From the material below, return exactly the lines starting at the one that holds "[423,255,544,271] [136,275,317,293] Run" and ending at the one that holds "[659,275,685,285] lists ->". Pictures stay out of the answer.

▶ **Supplied material**
=== Section Start ===

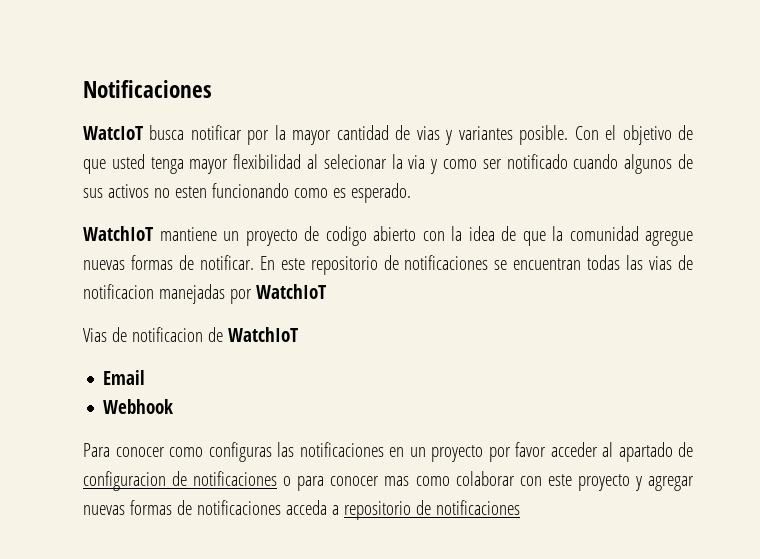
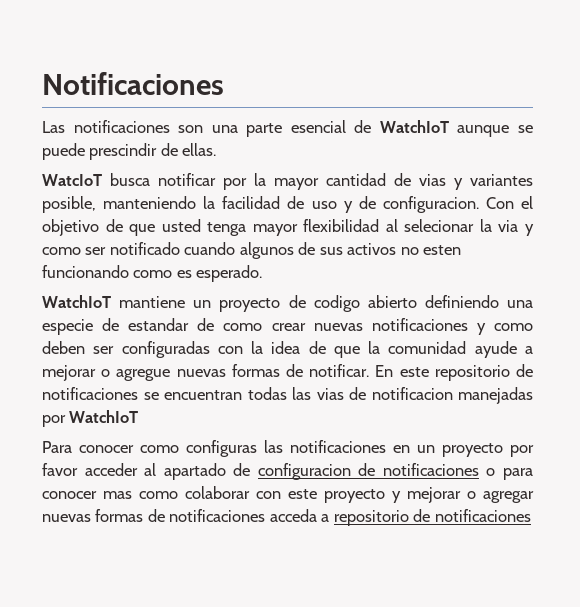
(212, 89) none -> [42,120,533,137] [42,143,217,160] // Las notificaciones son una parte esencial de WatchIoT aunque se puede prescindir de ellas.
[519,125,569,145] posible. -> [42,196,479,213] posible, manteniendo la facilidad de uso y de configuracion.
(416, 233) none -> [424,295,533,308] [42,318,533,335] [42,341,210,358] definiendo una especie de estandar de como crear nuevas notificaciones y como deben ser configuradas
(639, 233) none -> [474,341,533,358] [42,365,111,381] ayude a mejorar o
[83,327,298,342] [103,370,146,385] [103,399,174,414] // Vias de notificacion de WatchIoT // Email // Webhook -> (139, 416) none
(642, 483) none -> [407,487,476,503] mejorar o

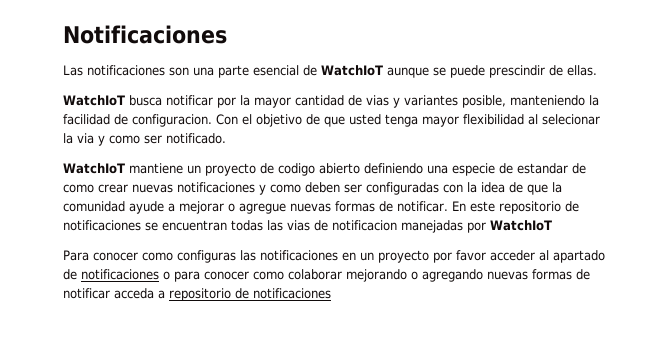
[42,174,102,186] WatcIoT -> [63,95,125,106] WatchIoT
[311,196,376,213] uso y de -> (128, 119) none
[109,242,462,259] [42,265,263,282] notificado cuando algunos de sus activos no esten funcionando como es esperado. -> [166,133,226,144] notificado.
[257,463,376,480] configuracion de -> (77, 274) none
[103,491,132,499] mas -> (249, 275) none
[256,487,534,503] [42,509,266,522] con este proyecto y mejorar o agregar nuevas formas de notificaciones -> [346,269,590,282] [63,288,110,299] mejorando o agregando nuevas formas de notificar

=== Section End ===
=== Section Start ===

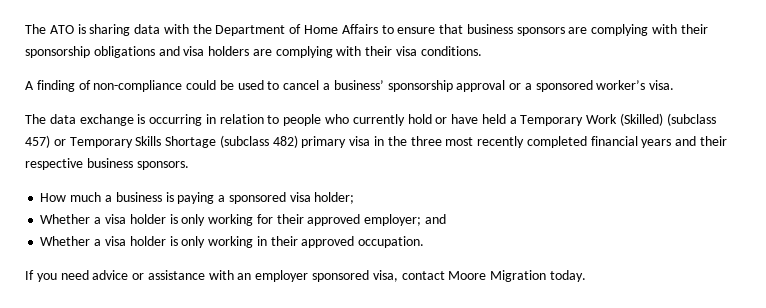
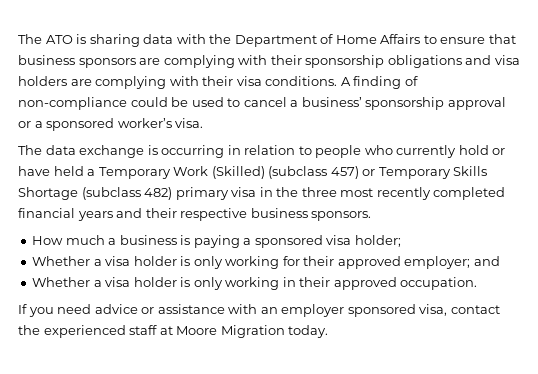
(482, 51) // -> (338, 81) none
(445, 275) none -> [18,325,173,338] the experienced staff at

=== Section End ===
=== Section Start ===

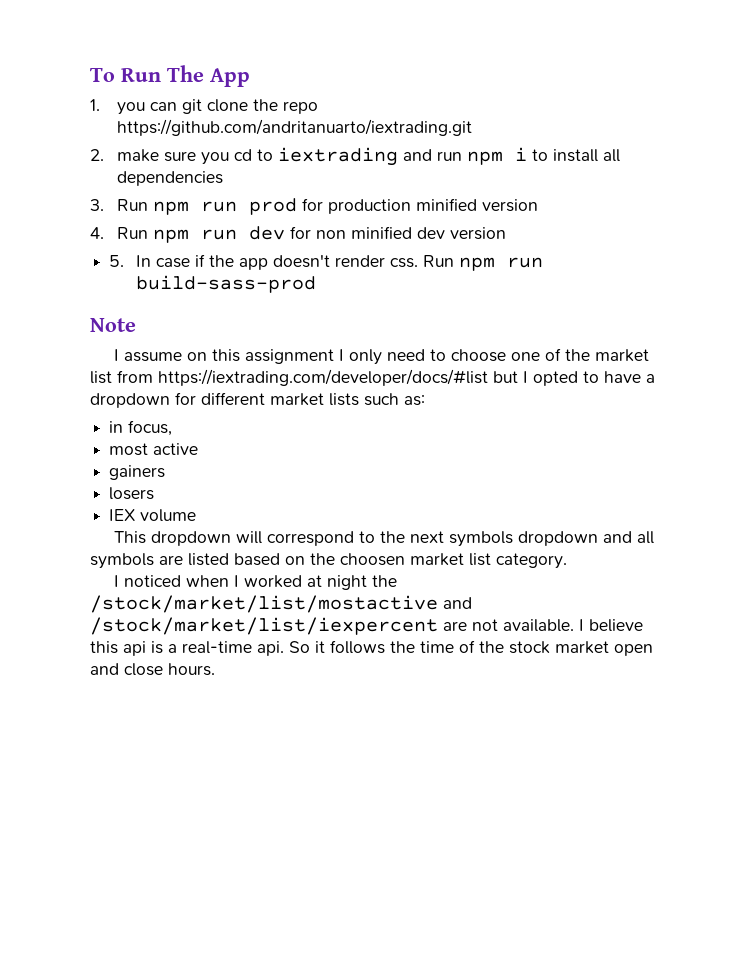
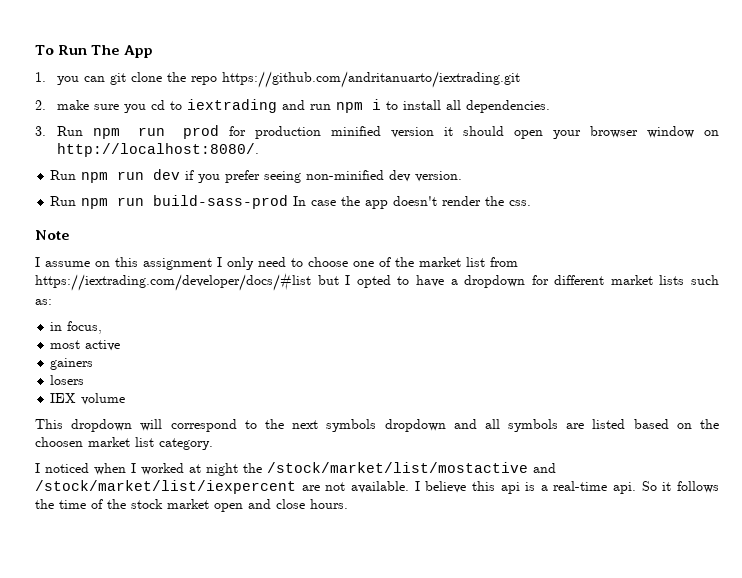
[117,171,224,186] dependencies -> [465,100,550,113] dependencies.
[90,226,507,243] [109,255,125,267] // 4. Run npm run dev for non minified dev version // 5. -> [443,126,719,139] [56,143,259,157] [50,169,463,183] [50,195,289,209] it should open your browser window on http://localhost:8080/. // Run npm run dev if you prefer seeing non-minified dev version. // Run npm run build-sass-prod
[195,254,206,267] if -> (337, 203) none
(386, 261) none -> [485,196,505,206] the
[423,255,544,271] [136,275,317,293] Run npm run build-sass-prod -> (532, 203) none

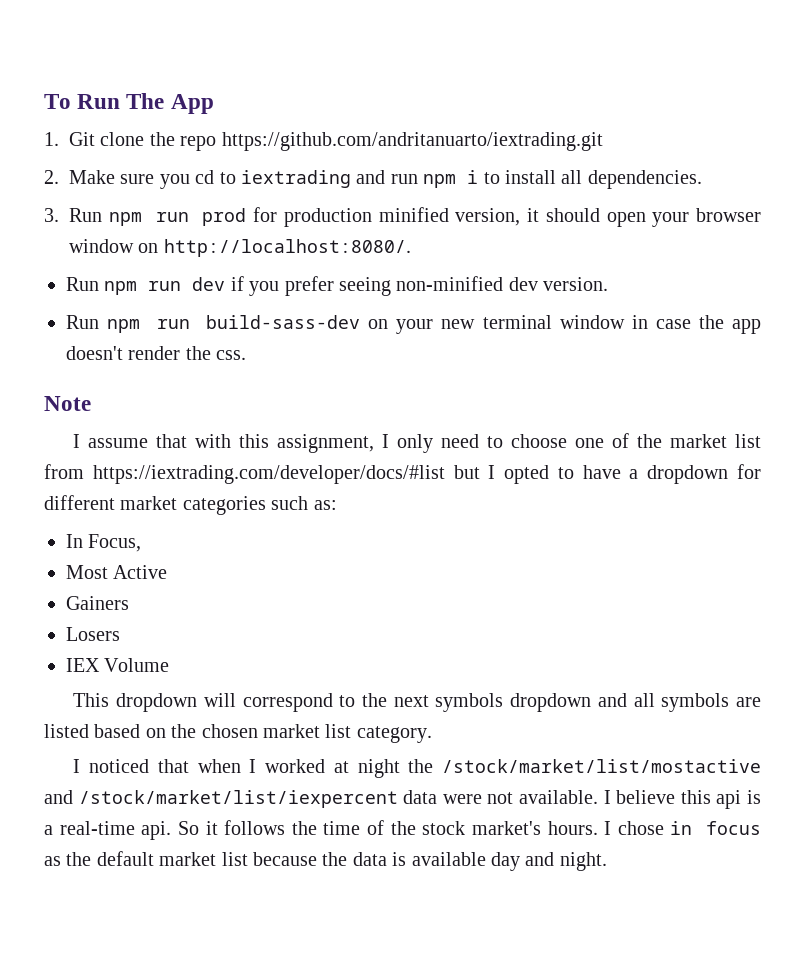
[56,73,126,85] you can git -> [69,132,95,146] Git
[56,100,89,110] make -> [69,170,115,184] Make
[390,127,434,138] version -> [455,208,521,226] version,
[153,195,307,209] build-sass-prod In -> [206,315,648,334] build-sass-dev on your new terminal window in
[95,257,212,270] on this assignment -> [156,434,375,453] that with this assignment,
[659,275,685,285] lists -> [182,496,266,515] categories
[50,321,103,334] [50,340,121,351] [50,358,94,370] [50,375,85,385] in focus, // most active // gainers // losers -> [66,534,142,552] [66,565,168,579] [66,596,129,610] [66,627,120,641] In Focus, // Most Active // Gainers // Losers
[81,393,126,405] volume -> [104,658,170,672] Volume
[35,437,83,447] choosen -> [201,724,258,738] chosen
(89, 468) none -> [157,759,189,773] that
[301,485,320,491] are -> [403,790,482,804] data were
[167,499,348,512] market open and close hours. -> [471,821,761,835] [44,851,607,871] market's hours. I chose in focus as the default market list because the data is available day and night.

=== Section End ===

▶ **Result of the exercise**
[423,255,544,271] [136,275,317,293] Run npm run build-sass-prod -> (532, 203) none

[56,73,126,85] you can git -> [69,132,95,146] Git
[56,100,89,110] make -> [69,170,115,184] Make
[390,127,434,138] version -> [455,208,521,226] version,
[153,195,307,209] build-sass-prod In -> [206,315,648,334] build-sass-dev on your new terminal window in
[95,257,212,270] on this assignment -> [156,434,375,453] that with this assignment,
[659,275,685,285] lists -> [182,496,266,515] categories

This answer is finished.